**** THE DATA ****
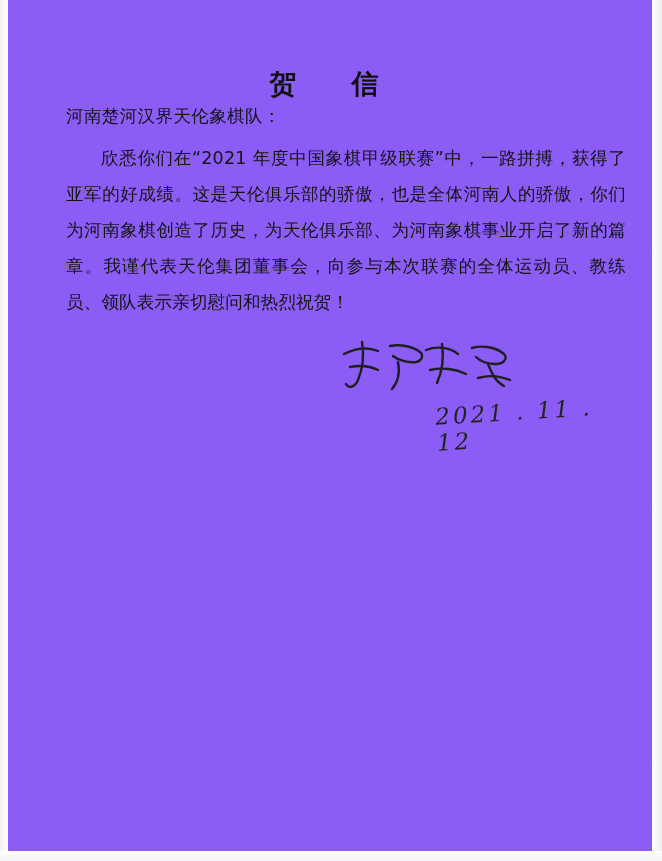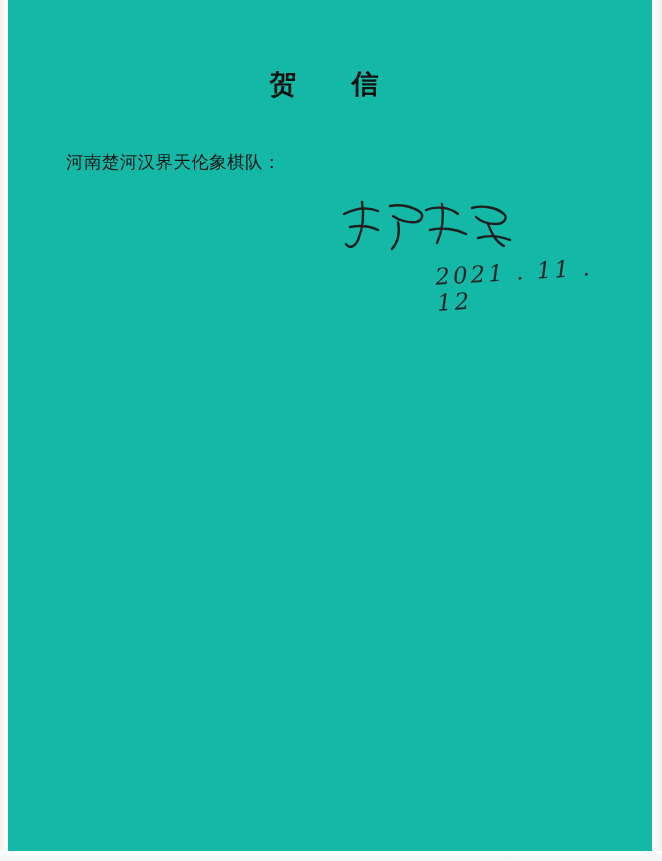"贺 信" .page { background: #14b8a6 -> #8b5cf6 }
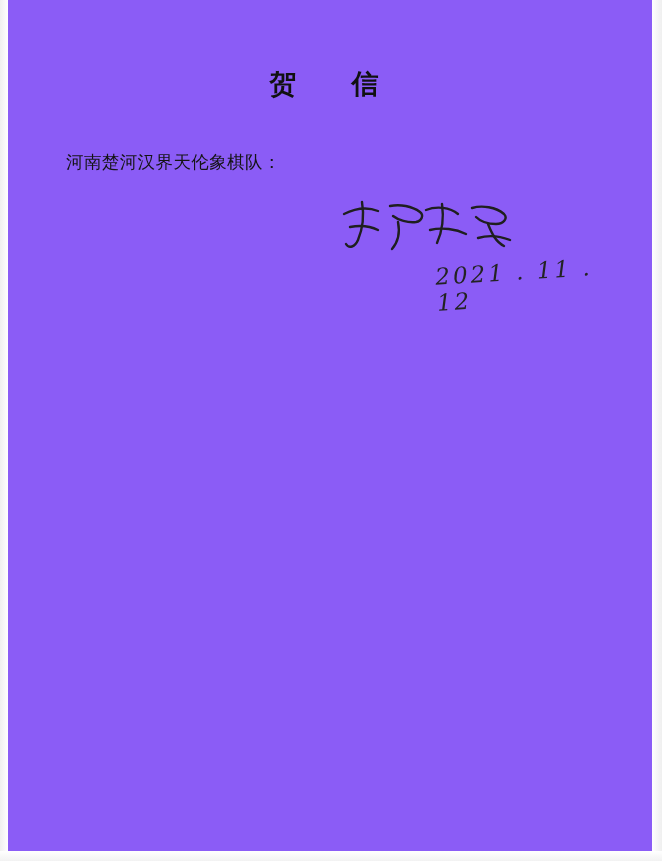"河南楚河汉界天伦象棋队：" .body-block { margin-top: 46px -> none }
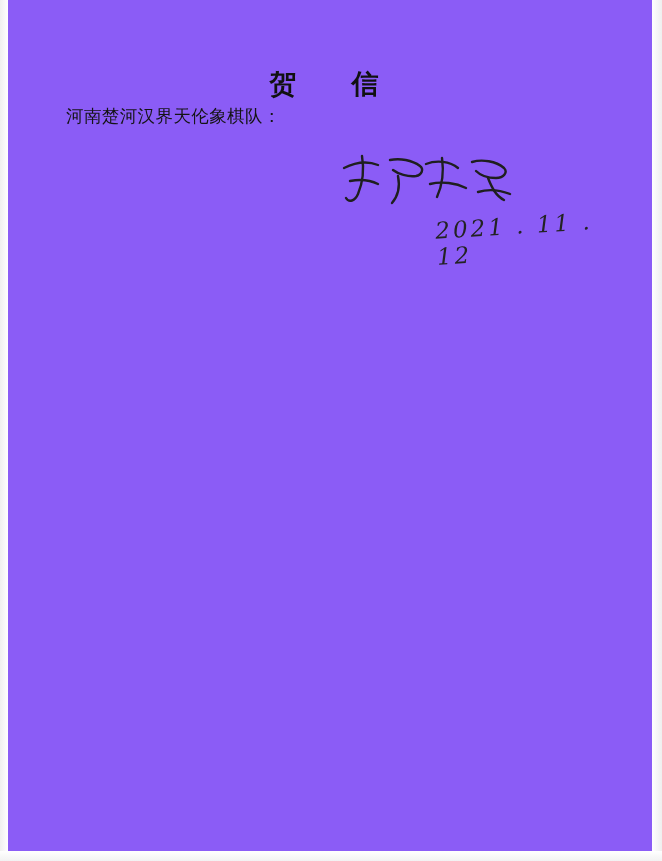"欣悉你们在“2021" p.para { html: none -> <p>欣悉你们在“2021 年度中国象棋甲级联赛”中，一路拼搏，获得了亚军的好成绩。这是天伦俱乐部的骄傲，也是全体河南人的骄傲，你们为河南象棋创造了历史，为天伦俱乐部、为河南象棋事业开启了新的篇章。我谨代表天伦集团董事会，向参与本次联赛的全体运动员、教练员、领队表示亲切慰问和热烈祝贺！</p> }
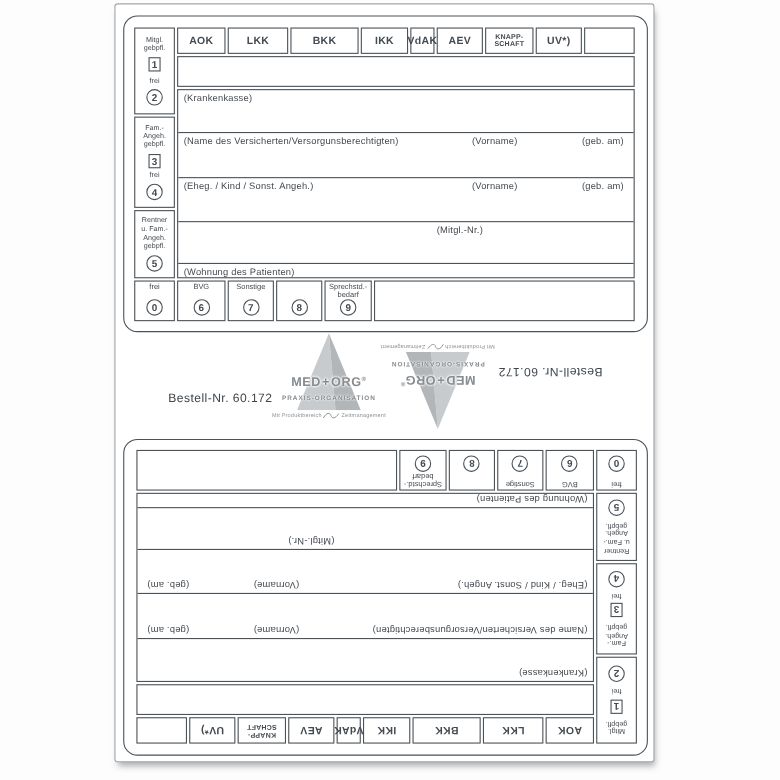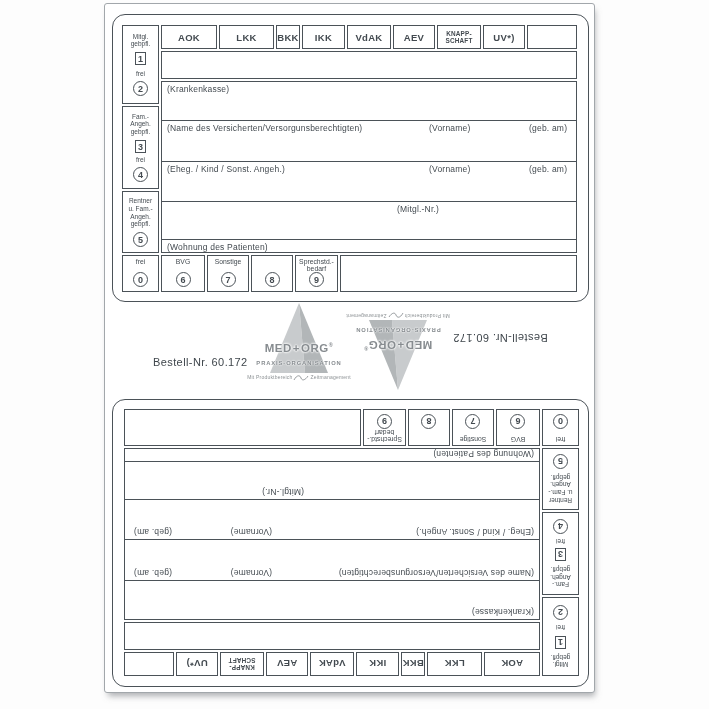"AOK" .hc0 { width: 56px -> 44px }
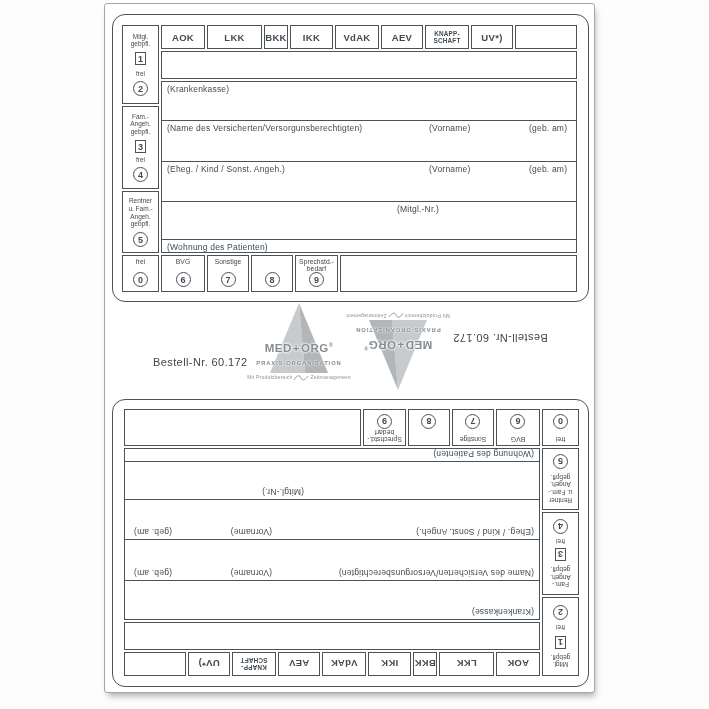"BKK" .hc2 { width: 24px -> 62px }
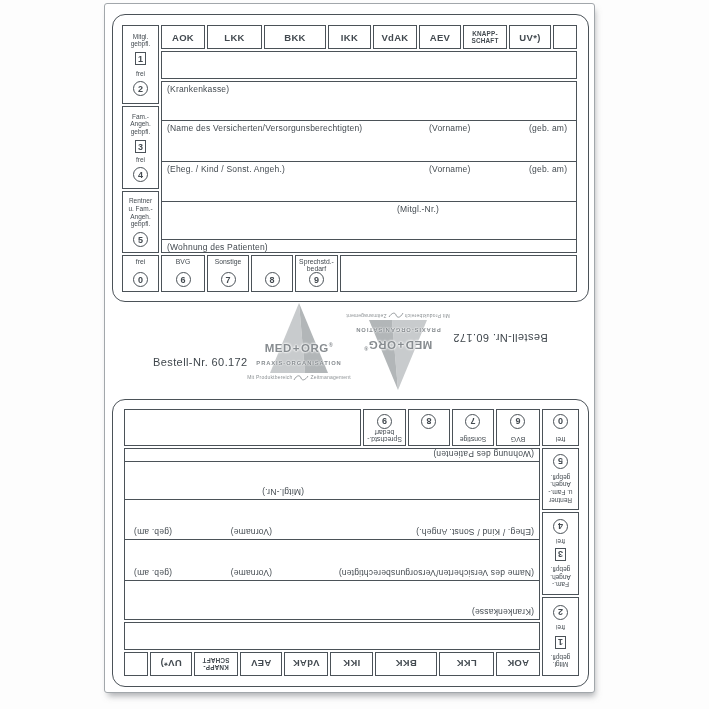"VdAK" .hc4 { width: 44px -> 22px }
****
TASK REQUIREMENTS
In the answer, the lines from the one containing "margin-top: 46px ->" to the end of the records above must be written out exactly, both ends included; the pictures must not appear.

THE COMPLETED TASK
"河南楚河汉界天伦象棋队：" .body-block { margin-top: 46px -> none }
"欣悉你们在“2021" p.para { html: none -> <p>欣悉你们在“2021 年度中国象棋甲级联赛”中，一路拼搏，获得了亚军的好成绩。这是天伦俱乐部的骄傲，也是全体河南人的骄傲，你们为河南象棋创造了历史，为天伦俱乐部、为河南象棋事业开启了新的篇章。我谨代表天伦集团董事会，向参与本次联赛的全体运动员、教练员、领队表示亲切慰问和热烈祝贺！</p> }
"AOK" .hc0 { width: 56px -> 44px }
"BKK" .hc2 { width: 24px -> 62px }
"VdAK" .hc4 { width: 44px -> 22px }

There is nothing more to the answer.